Lenin, Opere Complete, vol. 4, pag. 294
fine 1899
In nessun movimento politico o sociale, in nessun paese v’è mai stato e può esservi, fra la massa di una data classe o del popolo ed i suoi poco numerosi rappresentanti colti, un rapporto che non sia appunto della seguente natura: sempre e dovunque i dirigenti di una determinata classe sono i suoi rappresentanti più avanzati, più colti. (…)

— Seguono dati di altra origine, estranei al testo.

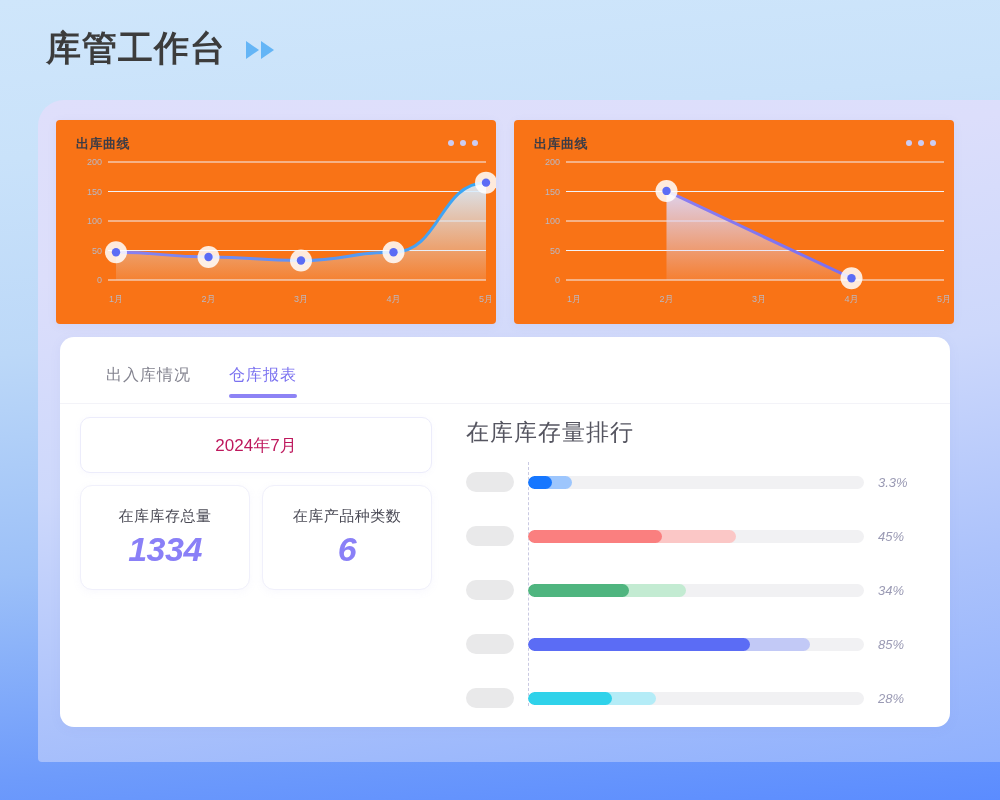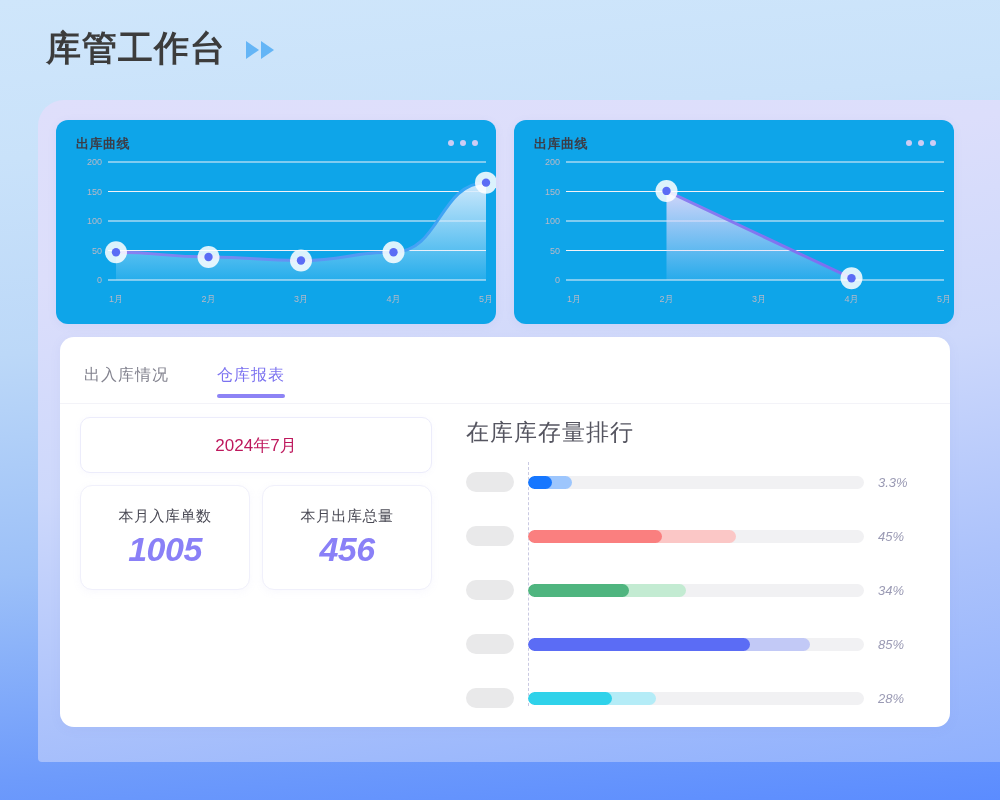"出库曲线" .chart-card { background: #0ea5e9 -> #f97316; border-radius: 12px -> 4px }
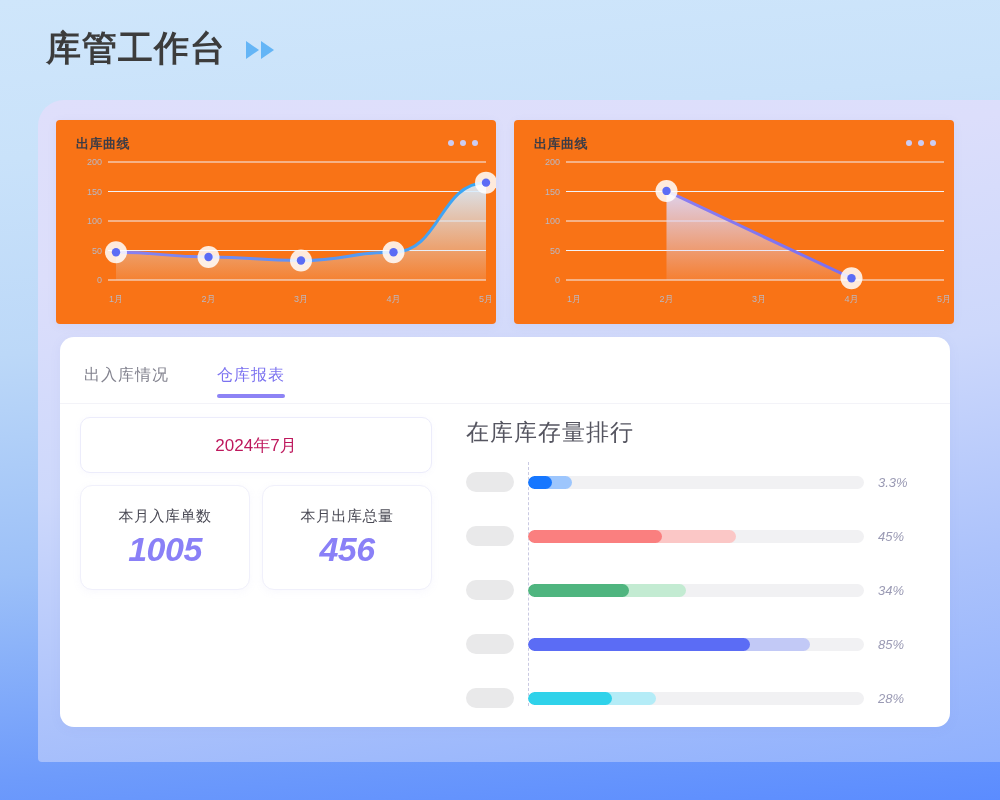"出入库情况" #tabs { gap: 48px -> 38px; left: 24px -> 46px }
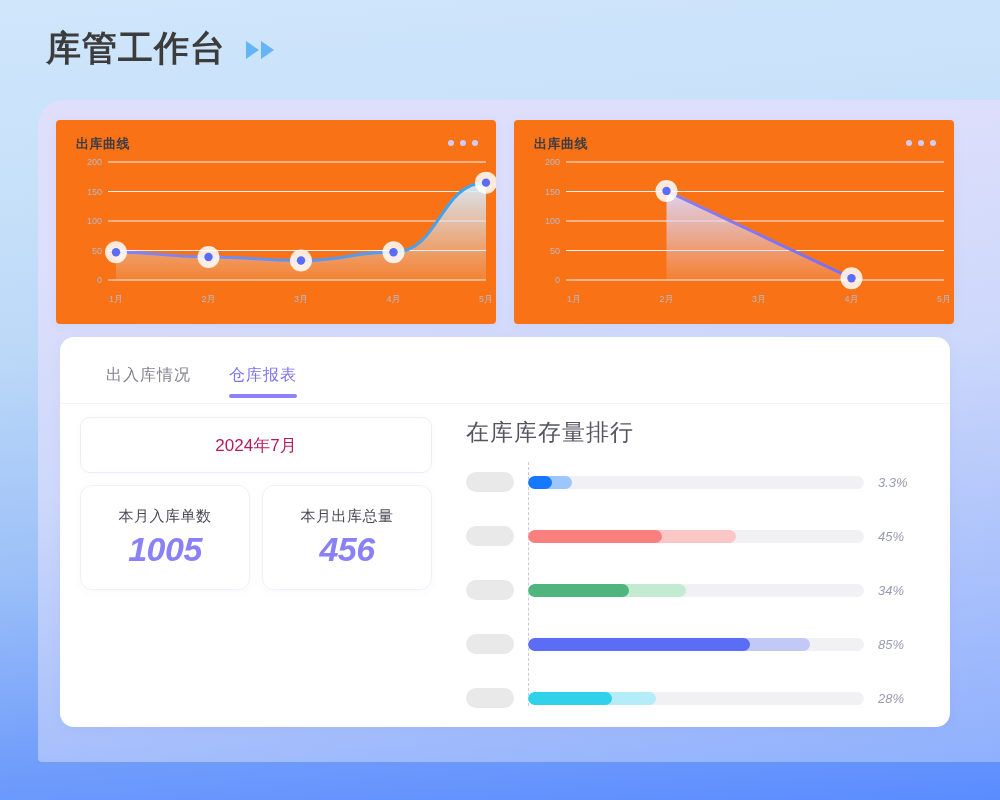"在库库存总量" div.stat-row { html: none -> <div> <div> <div>在库库存总量</div> <div>1334</div> </div> <div> <div>在库产品种类数</div> <div>6</div> </div> </div> }
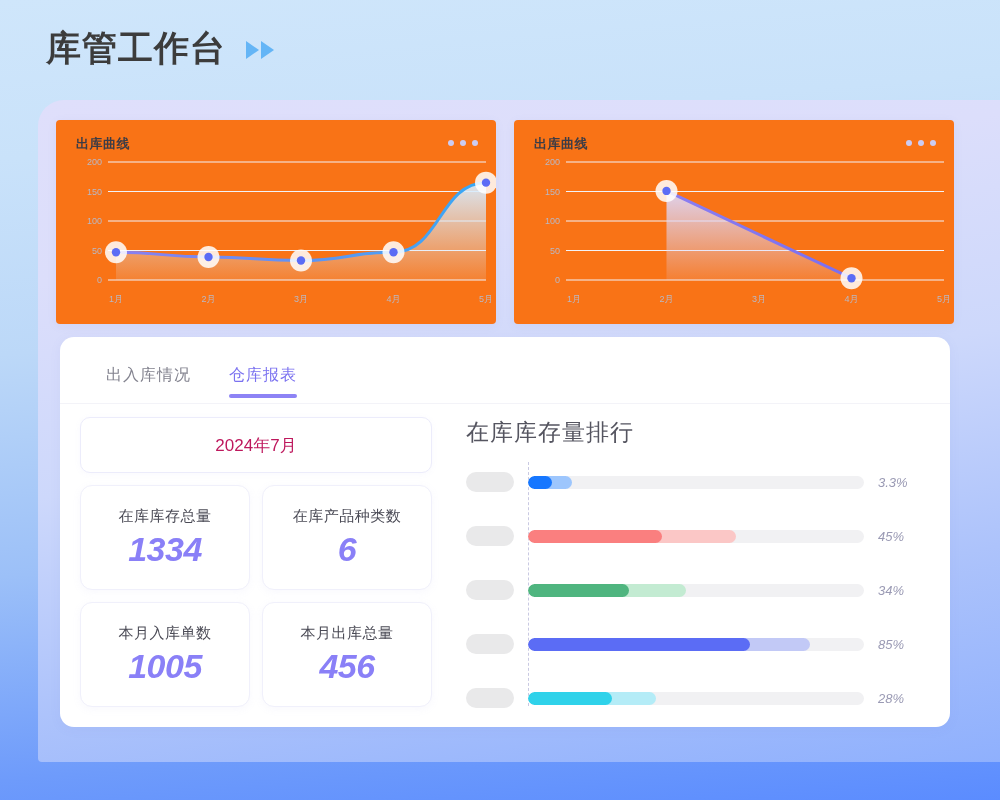"本月入库单数" div.stat-row { html: <div> <div> <div>本月入库单数</div> <div>1005</div> </div> <div> <div>本月出库总量</div> <div>456</div> </div> </div> -> none }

Ignorare gli interessi e le esigenze di questo strato d’avanguardia degli operai, tendere ad abbassarsi al livello mentale degli strati più bassi (anziché elevare costantemente la coscienza degli operai) significa quindi, necessariamente, esercitare un’azione profondamente dannosa e preparare il terreno alla penetrazione nell’ambiente operaio di ogni sorta di idee non socialiste (marxiste, ndc) e non rivoluzionarie.
Lenin, Opere Complete, vol. 4, pag. 294/295
fine 1899
Tutte le grandi rivoluzioni politiche sono state compiute grazie all’entusiasmo dei reparti di avanguardia, seguiti spontaneamente e in modo semicosciente dalla massa.